U.S. Pat. No. 3,897,997 to Kalt discloses an electrostatic display device of this type. The device, referring to FIG. 1, has a fixed electrode 12 having a cylindrical surface and fixed to a base 11 and a resilient sheet electrode 13 fixed to the base at one end 14 thereof so that the resilient sheet electrode stands adjacent to the fixed electrode in contact therewith at a portion. At least, either the outer surface of the fixed electrode or the inner surface of the resilient sheet electrode is covered or coated with a thin layer of insulating material 15. The resilient sheet electrode 13 consists of, for example, a resilient polymer film as a core such as polyethylene terephthalate film with an electrically conductive metal like aluminum vacuum deposited thereon. A d.c. power source 32 is connected to both the electrodes through lead wires 16 so that a d.c. voltage can be applied between the electrodes.
When there is no voltage between the electrodes, the resilient sheet electrode extends upwards flatly, as will hereinafter ba called as the off-state. However, the application of voltage between the electrodes causes the resilient sheet electrode to be pulled towards the surface of the fixed electrode and cover the same, as will hereinafter be called as the on-state. Since the resilient sheet electrode flaps in this way on applying a voltage between the fixed electrode and the resilient electrode, various display can be realized when the appearance of the outer surfaces of the two electrodes are different from each other, for example, in their reflectivity, color or patterns they carry.

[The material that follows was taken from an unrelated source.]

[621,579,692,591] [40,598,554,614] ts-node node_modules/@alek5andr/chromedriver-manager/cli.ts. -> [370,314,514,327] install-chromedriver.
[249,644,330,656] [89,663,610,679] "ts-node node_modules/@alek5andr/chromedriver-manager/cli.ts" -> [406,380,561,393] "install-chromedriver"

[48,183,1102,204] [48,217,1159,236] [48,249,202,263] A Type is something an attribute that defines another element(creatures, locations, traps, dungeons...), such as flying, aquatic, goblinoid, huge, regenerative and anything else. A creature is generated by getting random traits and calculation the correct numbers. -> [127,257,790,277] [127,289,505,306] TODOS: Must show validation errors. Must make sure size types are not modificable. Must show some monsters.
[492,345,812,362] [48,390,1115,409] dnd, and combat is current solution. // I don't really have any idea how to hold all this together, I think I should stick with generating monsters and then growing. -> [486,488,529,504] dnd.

The above device is expected to be used in a wide variety of display since it has many advantages. For example, the device has memory function as well as complicated display function. In addition, the device requires less power. However, it is also true that the device is rather complicated and some difficulties are encountered when assembling.
For example, the least damage to the flatness of the resilient sheet electrode, which is preferably of the polymer film of about 8 microns in thickness as beforementioned, due to wrinkles or bends generated when the electrode is manufactured or assembled resists the smooth flapping of the resilient sheet electrode. In particular, bonding of the resilient electrode to a base at one end thereof by the use of electrically conductive adhesive is apt to produce wrinkles at the bonded portion of the electrode. Fixing the resilient electrode to a base with screws also damages the flatness of the electrode.

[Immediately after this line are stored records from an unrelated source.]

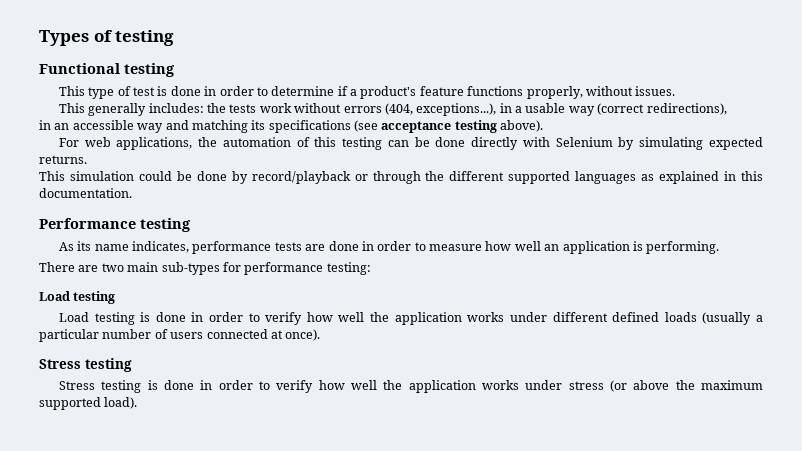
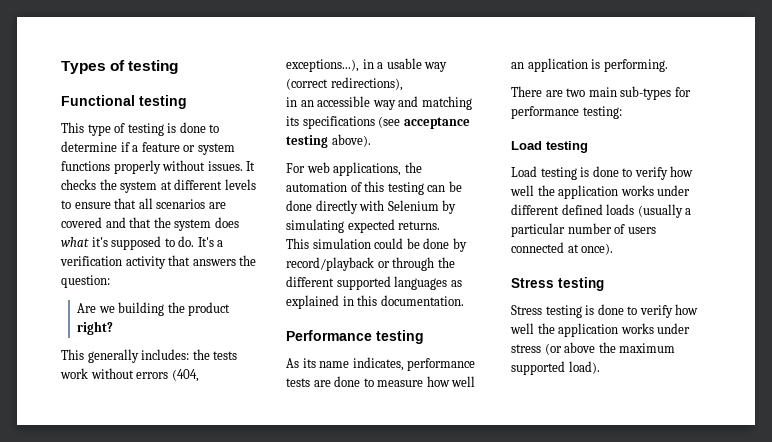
[133,86,254,96] test is done in order -> [127,122,206,136] testing is done
[360,86,676,99] product's feature functions properly, without issues. -> [141,142,235,155] [61,160,256,174] [61,179,256,193] [61,198,226,209] [61,217,239,231] [61,236,224,250] [60,255,257,269] [61,275,110,288] [77,302,231,316] [77,321,114,335] feature or system functions properly without issues. It checks the system at different levels to ensure that all scenarios are covered and that the system does what it's supposed to do. It's a verification activity that answers the question: // Are we building the product right?
[361,241,412,251] in order -> (361, 381) none
[191,312,243,322] in order -> (619, 171) none
[200,380,253,390] in order -> (624, 309) none

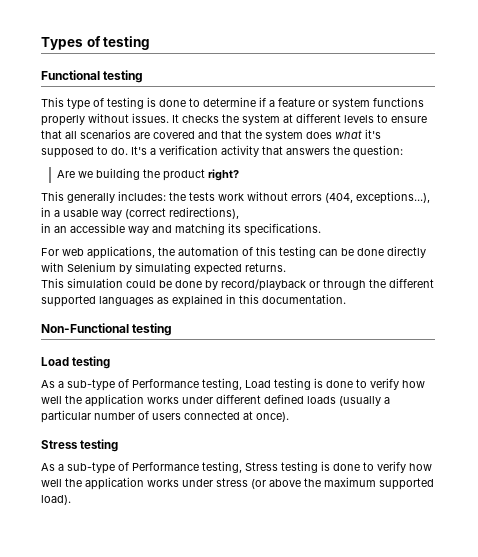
[302,116,470,129] [286,134,371,148] specifications (see acceptance testing above). -> [244,223,321,236] specifications.
[286,330,424,344] [286,357,476,371] [286,376,476,387] [511,58,668,72] [511,86,691,100] [511,106,622,119] [511,141,588,153] Performance testing // As its name indicates, performance tests are done to measure how well an application is performing. // There are two main sub-types for performance testing: // Load testing // -> [41,323,173,336] [41,356,111,369] [41,378,242,391] Non-Functional testing // Load testing // As a sub-type of Performance testing,
(604, 284) none -> [41,461,242,474] As a sub-type of Performance testing,

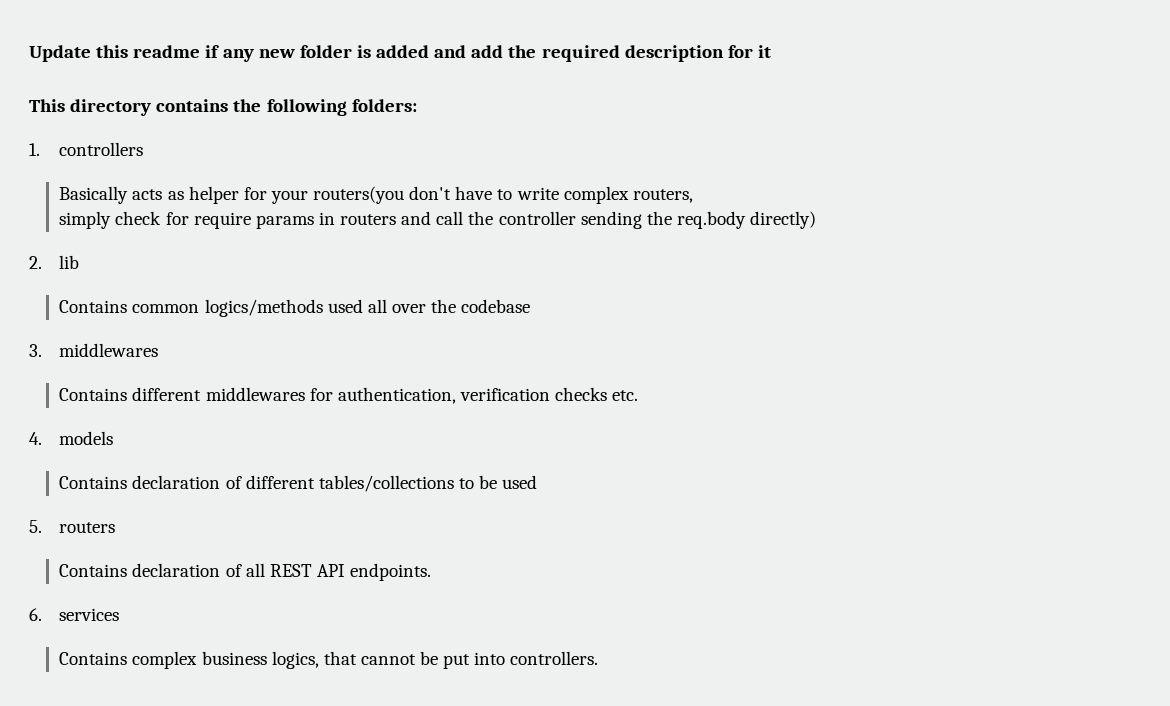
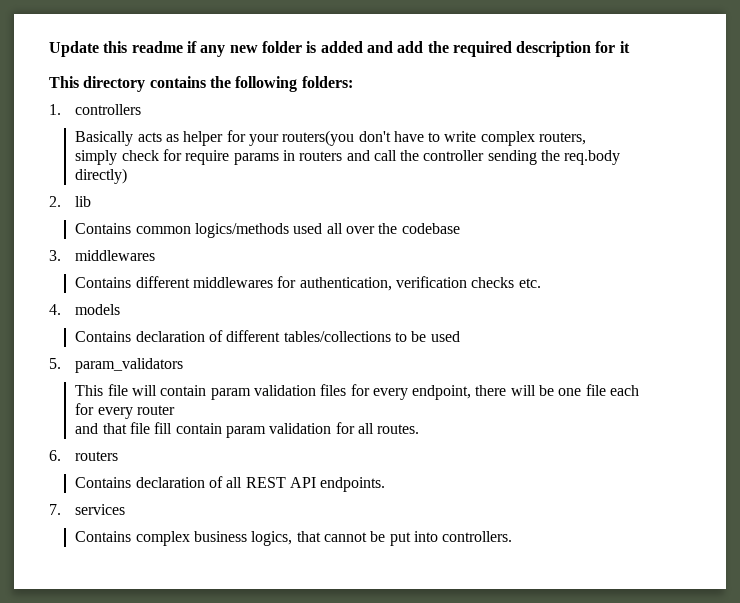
(42, 526) none -> [75,358,184,373] [75,384,640,400] [75,403,175,419] [75,422,420,438] [49,450,61,461] param_validators // This file will contain param validation files for every endpoint, there will be one file each for every router // and that file fill contain param validation for all routes. // 6.
[29,608,42,621] 6. -> [49,504,61,515] 7.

It is therefore an object of the invention to provide an electrostatic display assembly in which the resilient electrode is supported in such a manner that the smooth flapping of the electrode is ensured, obviating the defects involved in the prior device.
It is another object of the invention to provide an electrostatic display assembly in construction and assembling.
Other objects and features of the invention will be apparent from the following description with reference to the accompanying drawings, in which:
FIG. 1 is a sectional view of prior electrostatic display device;
FIG. 2 is a schematic view of an embodiment of the electrostatic display assembly of the invention; and
FIG. 3 is an enlarged schematic view of the assembly in part.
Throughout the drawings, similar parts and elements are shown by the similar reference numerals.
Referring now to FIG. 2, a casing 16 is of electrically conductive material such as aluminum substantially in the form of U-shaped channel. The casing 16 has a flat bottom 17 and a pair of side walls 18 standing opposite to each other. Each side wall has a depression 19 which extends in the longitudinal direction of the casing. In other words, each side wall is bent inwardly at the lower portion thereof so that the distance between the side walls becomes shorter as the side wall extends upwards. When reaching the bottom 20 of the depression 19, the side wall is bent outwardly, extending upwards to reach a bent portion 22 at a small distance above the bottom 20 of the depression. Beyond the bent portion, the side wall stands erect.
A lower supporting plate 23 is fixed on the flat bottom 17 of the casing 16, and an upper supporting plate 24 is laid upon the lower plate 23. Between the plates 23 and 24, a resilient sheet electrode 13 is interposed so that each side of the electrode is upturned and extends upwards along the inner surface of the side wall 18. The resilient sheet electrode 13 is preferably of the polymer film of about 8 microns in thickness as beforementioned with an electrically conductive metal such as aluminum vacuum deposited thereon. The resilient sheet electrode can be fixed between the lower and upper supporting members 23 and 24, for example by spot welding, bonding with electrically conductive adhesives, etc. A lead wire 29 is electrically connected to each resilient sheet electrode 13.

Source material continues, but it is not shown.